[Before-and-after change records]
= = = = =

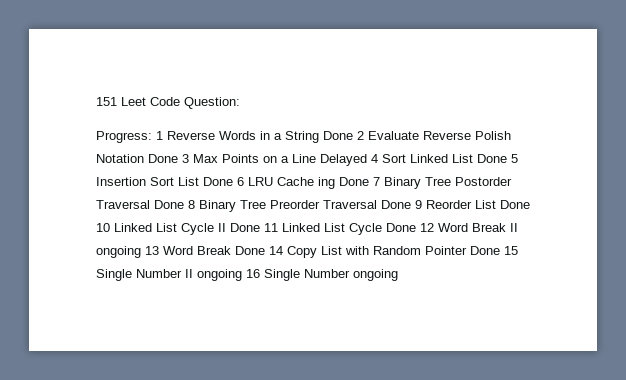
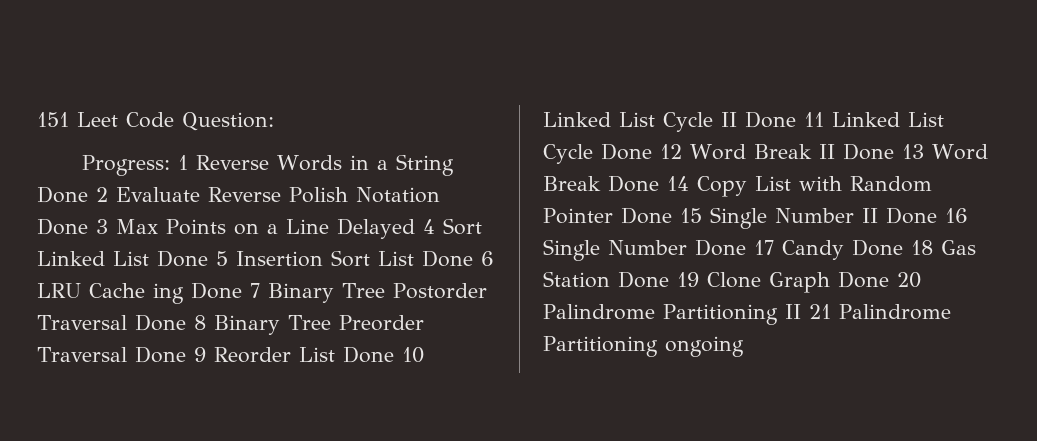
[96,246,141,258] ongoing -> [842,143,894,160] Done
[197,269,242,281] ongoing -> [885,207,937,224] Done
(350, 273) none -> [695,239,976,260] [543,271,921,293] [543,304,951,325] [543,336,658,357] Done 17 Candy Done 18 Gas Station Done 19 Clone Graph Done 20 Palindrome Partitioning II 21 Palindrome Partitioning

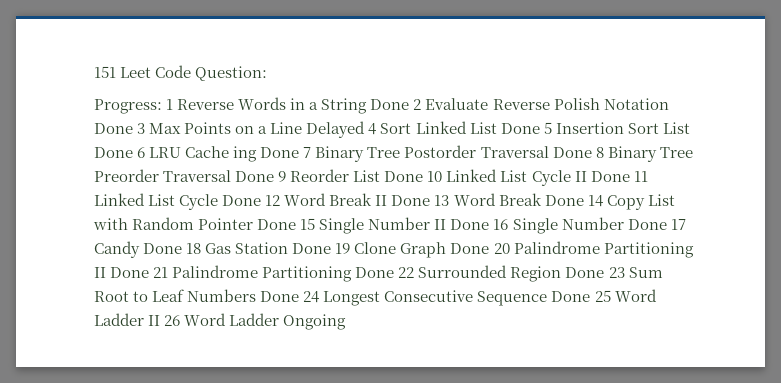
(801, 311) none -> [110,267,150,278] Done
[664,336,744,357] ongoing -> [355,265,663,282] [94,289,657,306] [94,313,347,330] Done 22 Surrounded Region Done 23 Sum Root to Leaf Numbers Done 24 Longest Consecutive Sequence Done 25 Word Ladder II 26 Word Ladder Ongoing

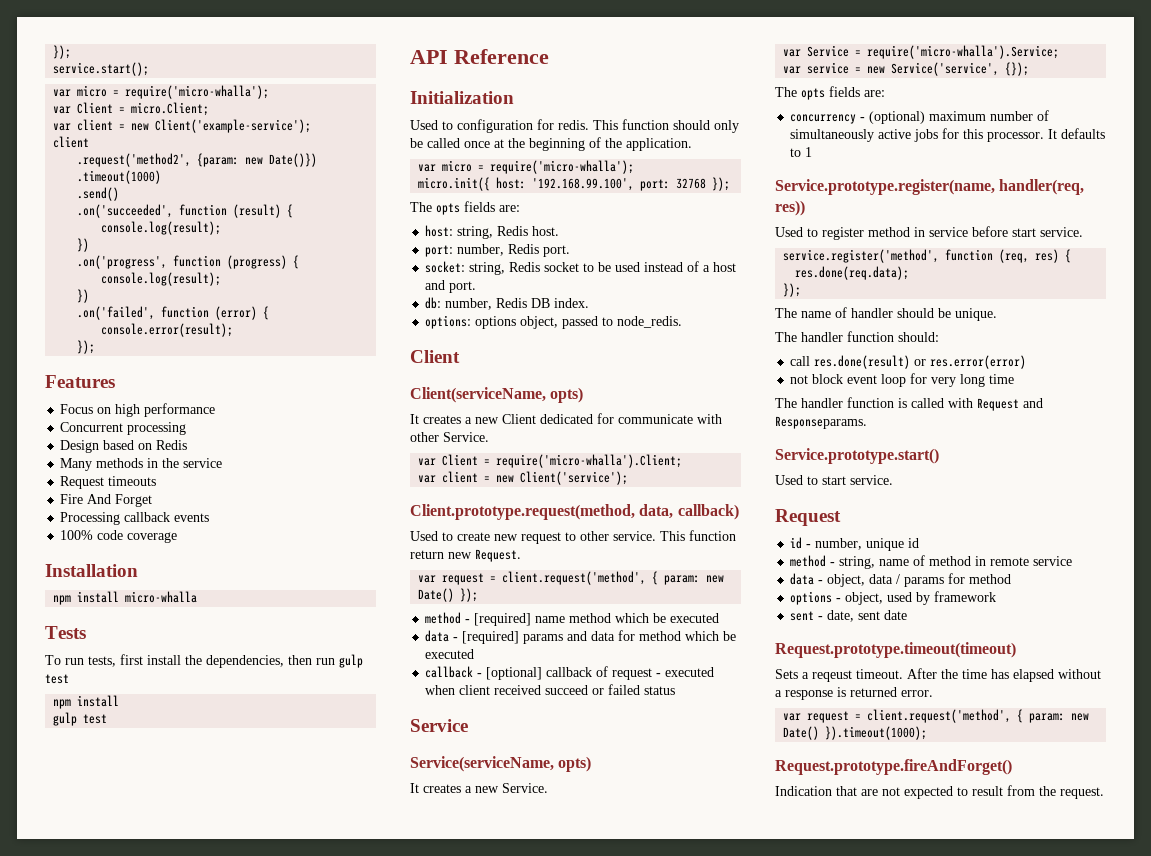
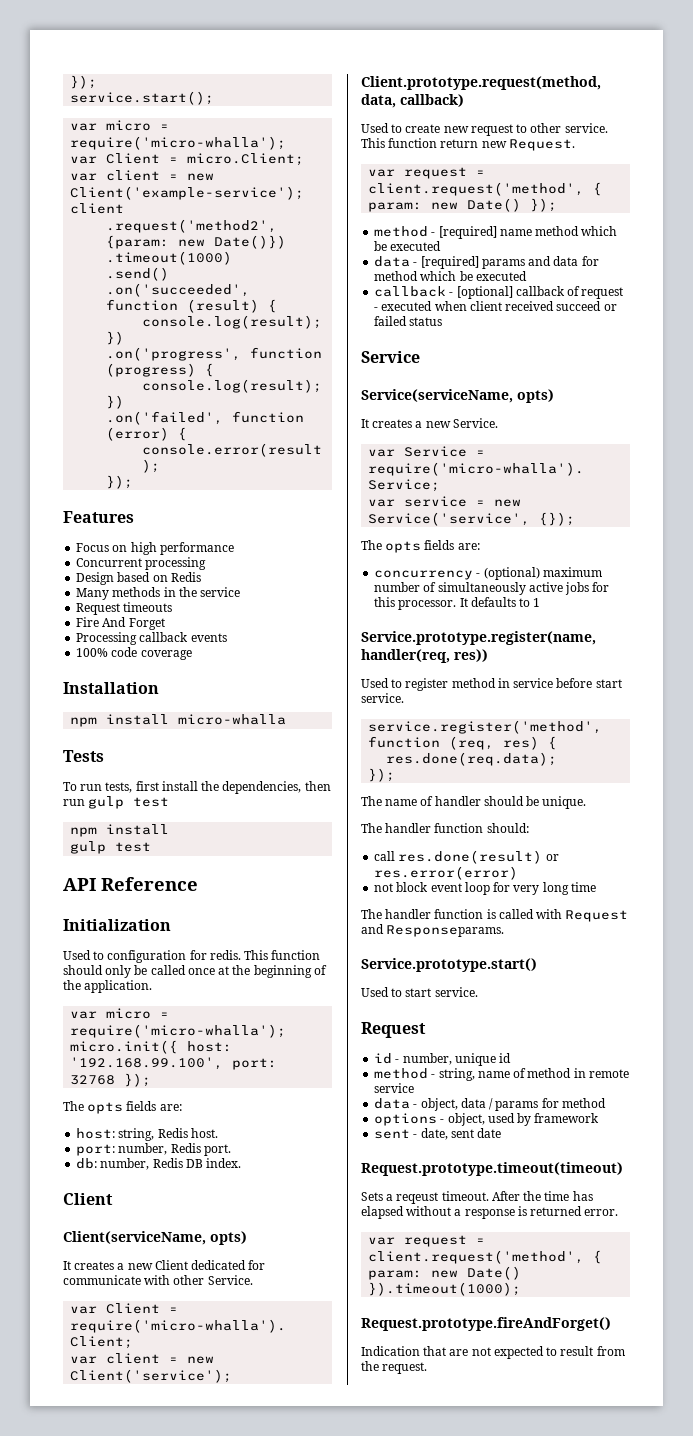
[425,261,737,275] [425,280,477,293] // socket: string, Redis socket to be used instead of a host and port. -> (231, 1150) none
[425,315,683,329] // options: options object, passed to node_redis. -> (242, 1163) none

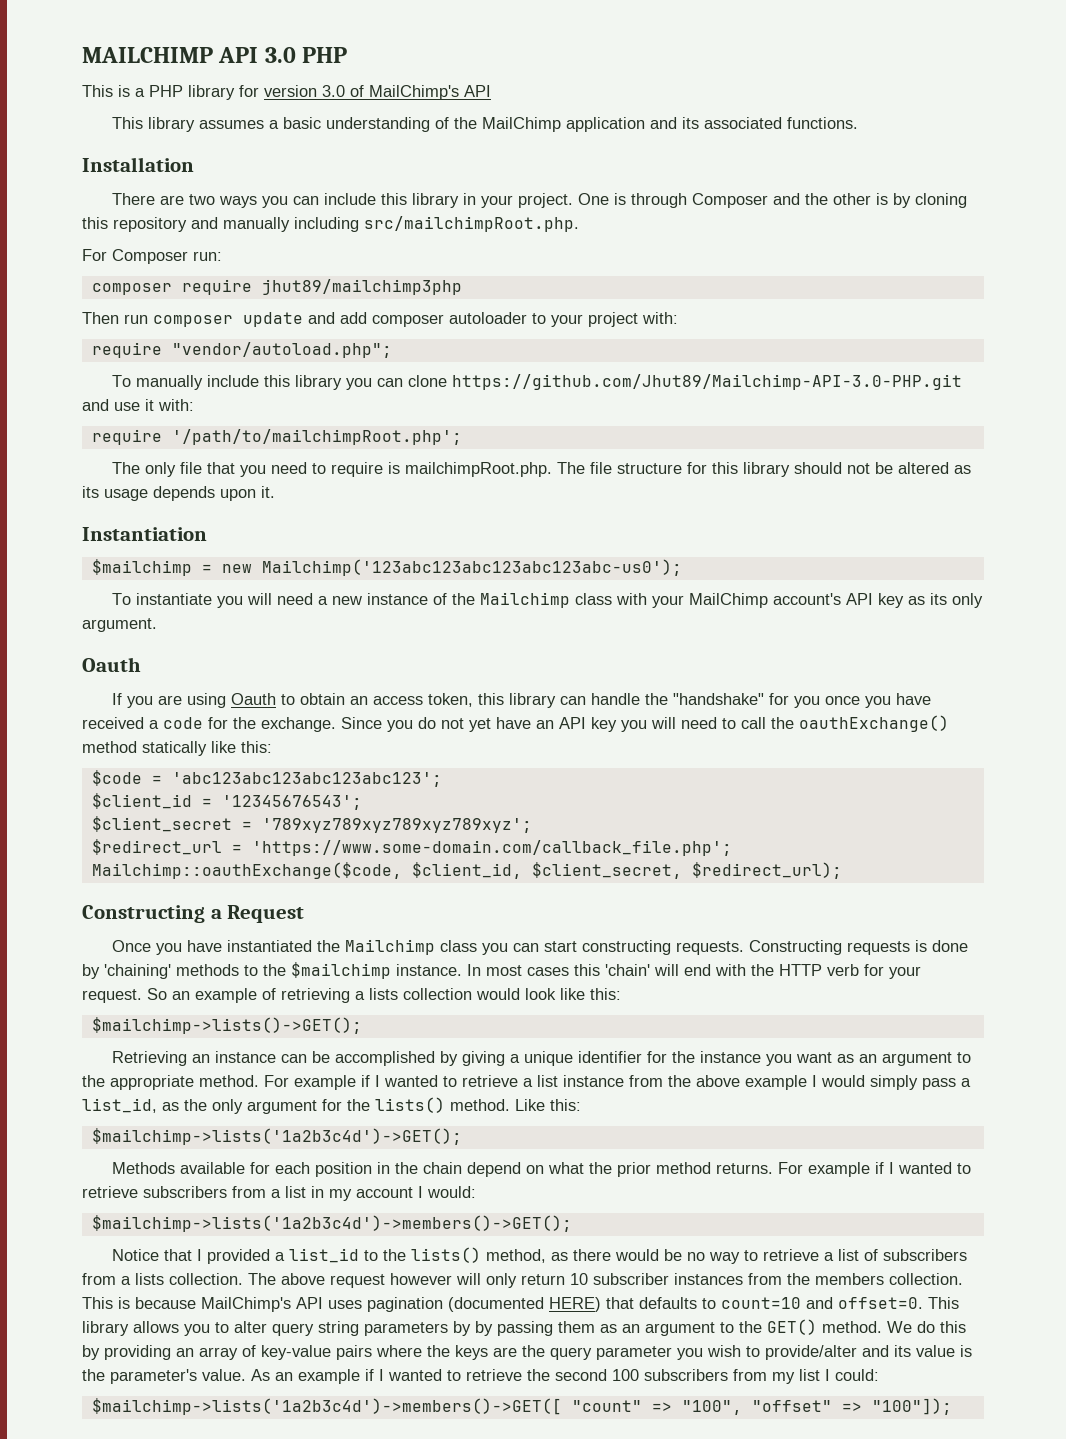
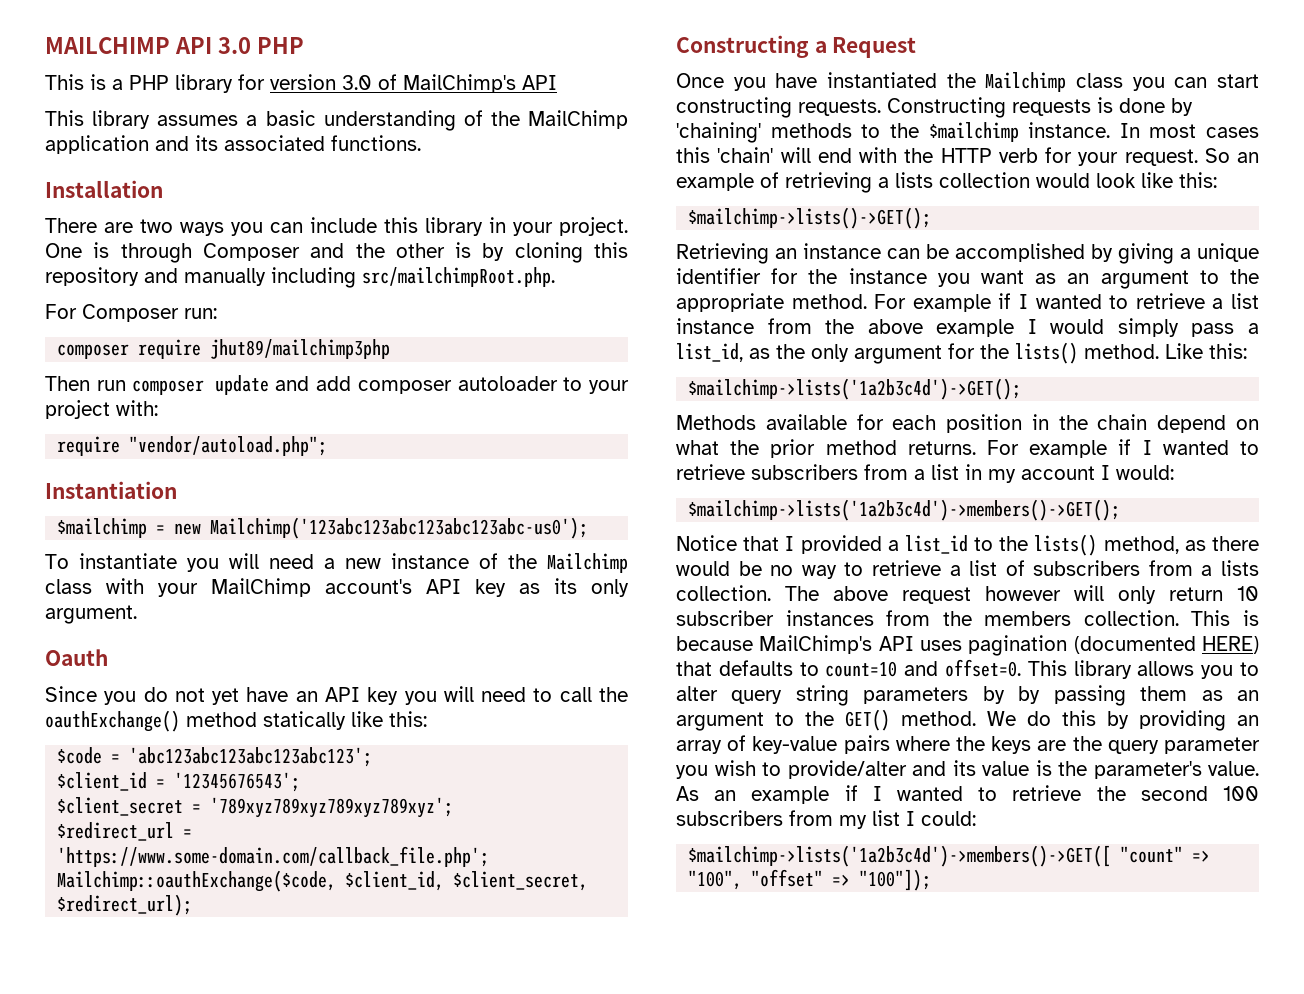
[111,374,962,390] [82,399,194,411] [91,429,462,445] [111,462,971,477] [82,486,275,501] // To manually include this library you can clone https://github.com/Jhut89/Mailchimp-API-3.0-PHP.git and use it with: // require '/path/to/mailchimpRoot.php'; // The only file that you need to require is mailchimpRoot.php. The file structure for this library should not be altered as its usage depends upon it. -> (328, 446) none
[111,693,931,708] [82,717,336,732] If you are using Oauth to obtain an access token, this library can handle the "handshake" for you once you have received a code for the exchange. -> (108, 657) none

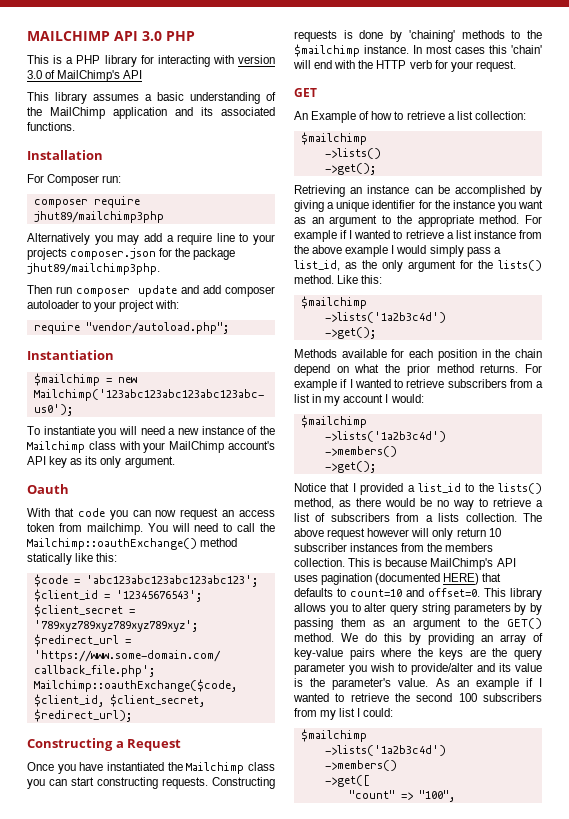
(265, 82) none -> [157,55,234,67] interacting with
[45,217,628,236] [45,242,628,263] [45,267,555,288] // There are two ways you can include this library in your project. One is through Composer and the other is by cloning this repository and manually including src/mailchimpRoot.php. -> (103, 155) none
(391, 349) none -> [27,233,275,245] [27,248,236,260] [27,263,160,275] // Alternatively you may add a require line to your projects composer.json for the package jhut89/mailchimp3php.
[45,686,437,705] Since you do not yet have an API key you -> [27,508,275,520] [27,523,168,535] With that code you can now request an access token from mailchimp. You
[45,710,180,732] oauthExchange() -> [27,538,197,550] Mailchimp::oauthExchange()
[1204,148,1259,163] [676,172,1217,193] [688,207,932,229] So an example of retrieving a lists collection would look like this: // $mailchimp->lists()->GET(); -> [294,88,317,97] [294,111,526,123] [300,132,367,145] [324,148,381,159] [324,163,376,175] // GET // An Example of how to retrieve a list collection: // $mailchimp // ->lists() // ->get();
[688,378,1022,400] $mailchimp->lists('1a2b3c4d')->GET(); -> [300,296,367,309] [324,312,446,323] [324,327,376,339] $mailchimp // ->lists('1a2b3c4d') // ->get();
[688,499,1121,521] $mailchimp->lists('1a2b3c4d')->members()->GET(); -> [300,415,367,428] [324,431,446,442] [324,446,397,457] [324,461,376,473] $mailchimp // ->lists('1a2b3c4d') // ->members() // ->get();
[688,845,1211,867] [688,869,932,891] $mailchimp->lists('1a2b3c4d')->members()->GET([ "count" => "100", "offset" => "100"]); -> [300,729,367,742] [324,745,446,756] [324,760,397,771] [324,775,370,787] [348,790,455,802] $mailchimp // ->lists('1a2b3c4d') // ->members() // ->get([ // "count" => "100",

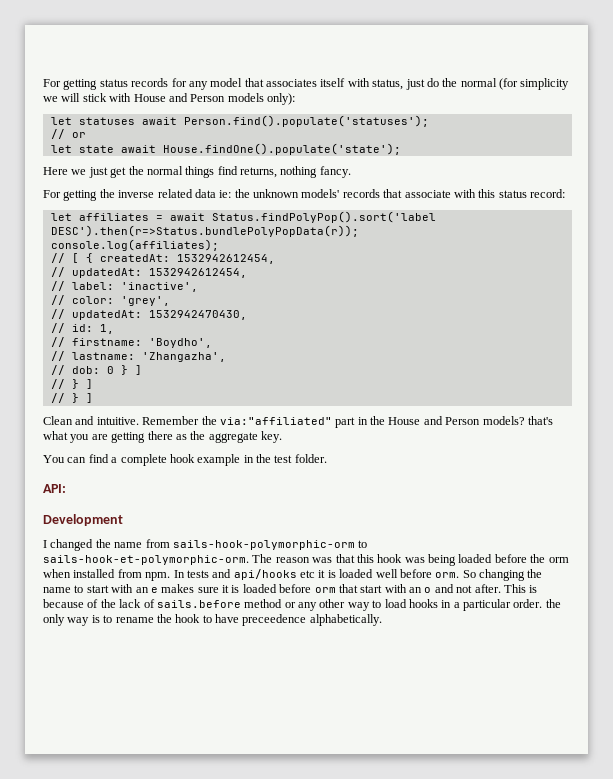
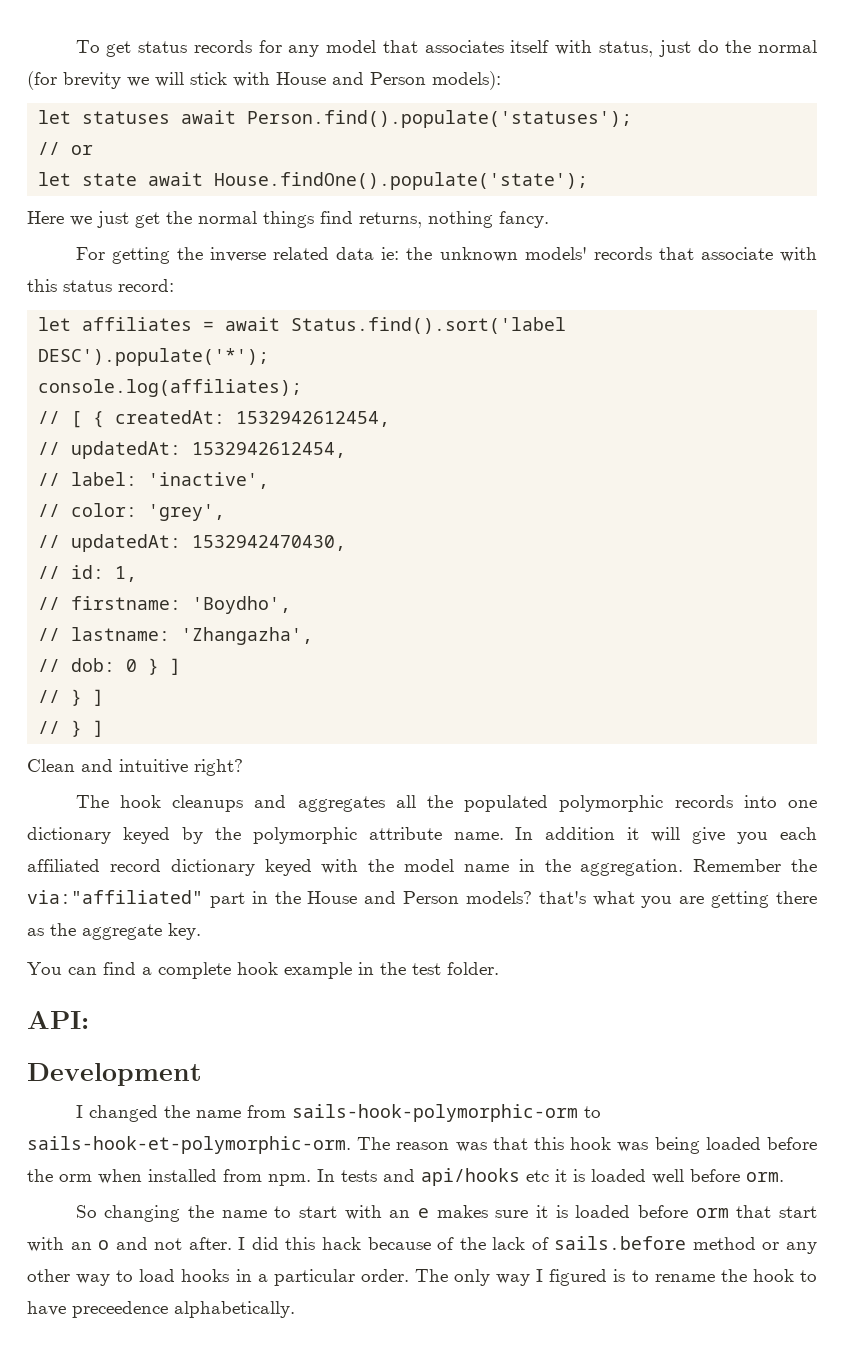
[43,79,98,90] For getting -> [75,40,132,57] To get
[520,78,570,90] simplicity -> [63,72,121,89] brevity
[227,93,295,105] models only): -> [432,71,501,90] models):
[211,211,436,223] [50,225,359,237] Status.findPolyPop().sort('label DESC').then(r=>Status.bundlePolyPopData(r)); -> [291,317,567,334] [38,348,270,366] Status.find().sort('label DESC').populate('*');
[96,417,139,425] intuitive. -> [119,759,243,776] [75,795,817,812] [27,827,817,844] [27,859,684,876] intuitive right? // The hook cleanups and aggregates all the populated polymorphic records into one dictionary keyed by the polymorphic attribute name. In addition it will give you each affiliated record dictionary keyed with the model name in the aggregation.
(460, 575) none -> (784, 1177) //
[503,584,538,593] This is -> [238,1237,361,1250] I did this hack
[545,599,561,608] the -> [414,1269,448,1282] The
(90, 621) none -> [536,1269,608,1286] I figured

= = = = =

**WHAT THE TASK REQUIRES**
Say only the number of lines above holding "token".

**EXERCISE ANSWER**
2